Not all laughterChris Young

Not all laughter
Chris Young

 

Ontario is in trouble. The debt stands at $295.8 billion, or $63,000 for each person who voted Thursday night. I don’t know about you, but finding out I have $63,000 worth of debt would scare the hell out of me. The deficit stands at $12.5 billion, one of the worst in the country on a per-capita basis. While Quebec is now resolved to post a surplus in 2016 (along with the Feds), Ontario seems content to let that deficit number grow. Sure enough, segments of the Liberal base couldn’t seem to care less about spending as long as money is being spent, or debt as long as they can pay their personal credit cards. Ontario is like a teenager with their parents credit card who just keeps spending without realizing that the debt will bite them in the butt one of these days.
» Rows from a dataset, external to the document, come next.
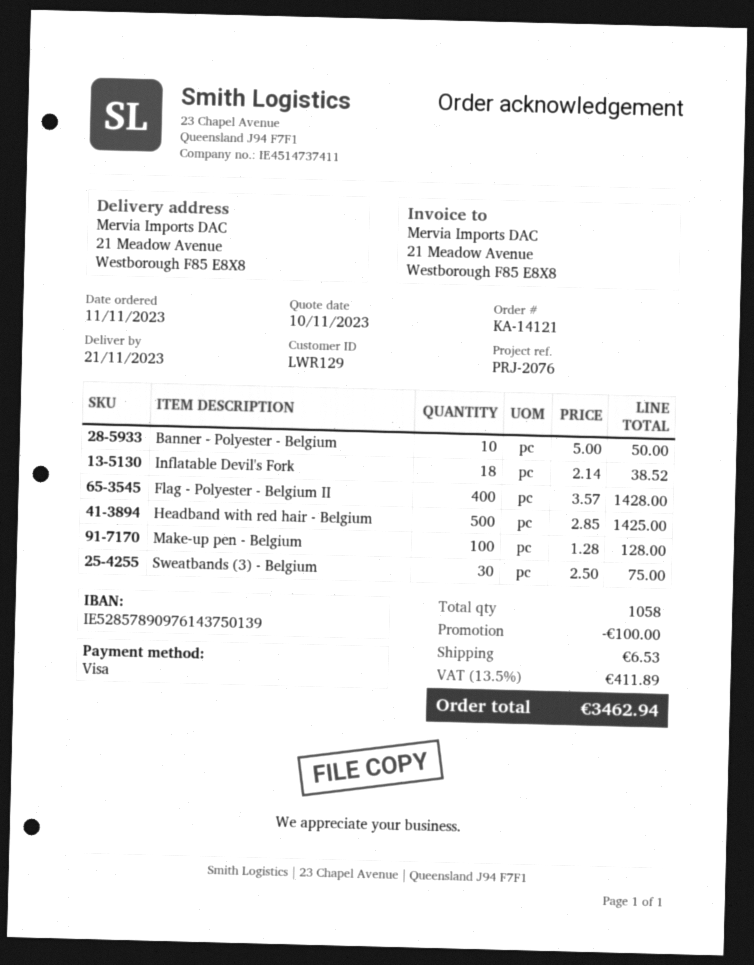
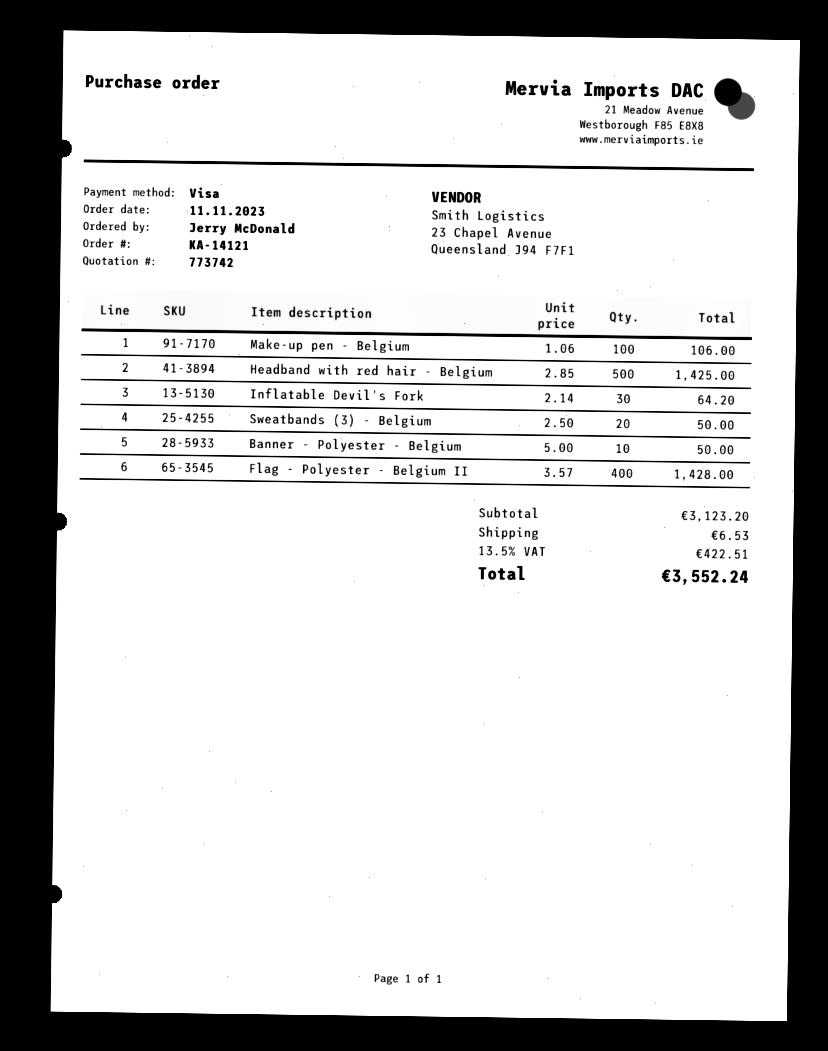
Inflatable Devil's Fork: 18 x 2.14 = 38.52 -> 30 x 2.14 = 64.20
Make-up pen - Belgium: 100 x 1.28 = 128.00 -> 100 x 1.06 = 106.00
Sweatbands (3) - Belgium: 30 x 2.50 = 75.00 -> 20 x 2.50 = 50.00
discount: 100.00 -> none
tax: 13.5% = 411.89 -> 13.5% = 422.51
total: 3462.94 -> 3552.24

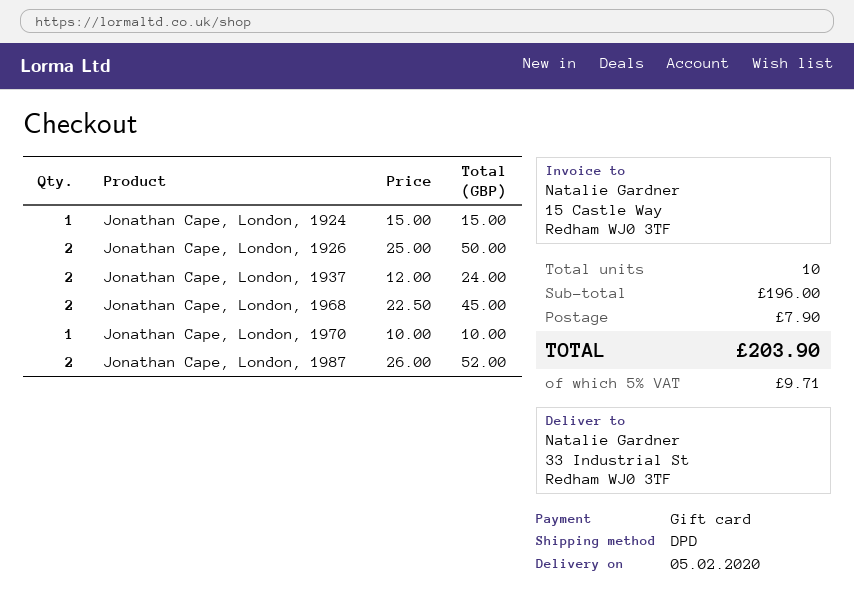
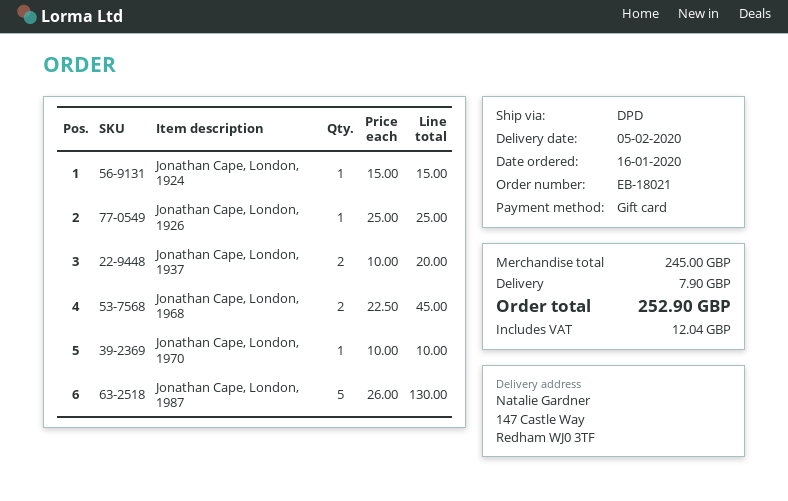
ship to: 33 Industrial St, Redham WJ0 3TF -> 147 Castle Way, Redham WJ0 3TF
Jonathan Cape, London, 1926: 2 x 25.00 = 50.00 -> 1 x 25.00 = 25.00
Jonathan Cape, London, 1937: 2 x 12.00 = 24.00 -> 2 x 10.00 = 20.00
Jonathan Cape, London, 1987: 2 x 26.00 = 52.00 -> 5 x 26.00 = 130.00
subtotal: 196.00 -> 245.00
tax: 9.71 -> 12.04
total: 203.90 -> 252.90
But there is a tiny little wrinkle. Ontario isn’t a kid with a rich parent willing to pay for everything. Moody’s Investors Service downgraded Ontario’s credit rating in 2012 to AA1 with negative outlook. A credit rating, in a nutshell, is how easy it is to borrow money; how confident lenders are that you’ll be able to pay them back. If your credit rating is high, lenders are happy and smiley, willing to throw money at you like a rap music video. If it’s low, they don’t trust you at all and treat you like the teenager who just lost all their money at a casino. Moody’s has made clear that eliminating the deficit by 2016 will be key to changing that outlook for Ontario, but no one is confident that that it will happen.

Now elected Premier Kathleen Wynne is confident that she’ll have the budget balanced by then, but the budget that caused this election (and the one she promises to re-introduce), is one of frivolous spending until 2017, and then sudden drastic cuts to try and balance the budget in time. It’s silly. The cuts to the public sector going into an election year are especially ridiculous. It will never happen. And certainly not when 9% of Ontario revenues are paying interest on the debt.

Moody’s responded to the new budget predictably, saying that “the increase in planned deficits represents a credit negative for the province,” especially with Ontario’s debt-to-revenue ration of 237.7%, while Quebec’s is only 189%. Standard & Poor’s also indicated that a downgrade is on the way. With a higher cost of borrowing, the Ontario government will need to make significant cuts, and sooner.

That’s the wrinkle. Kathleen Wynne will be premier when the cuts need to be made. She’ll be forced to cut, and make those hard choices. She’ll likely be forced to raise taxes and to reign in spending. Wynne will be overseeing Ontario’s attempt to reclaim fiscal independence, without which the province’s future as a have-not province will be etched in stone. Ontario has begun to be on the receiving side of federal equalization payments, meaning they are considered a have-not province. Liberal supporters will be aghast, unions will cry, the NDP will mount an army to march on the capital, the PCs will claim they would have done it better. Such will be the next few years in Ontario. Let’s hope that the Liberals do it right, because otherwise, as Mohombi would say, it’s gonna be a bumpy ride.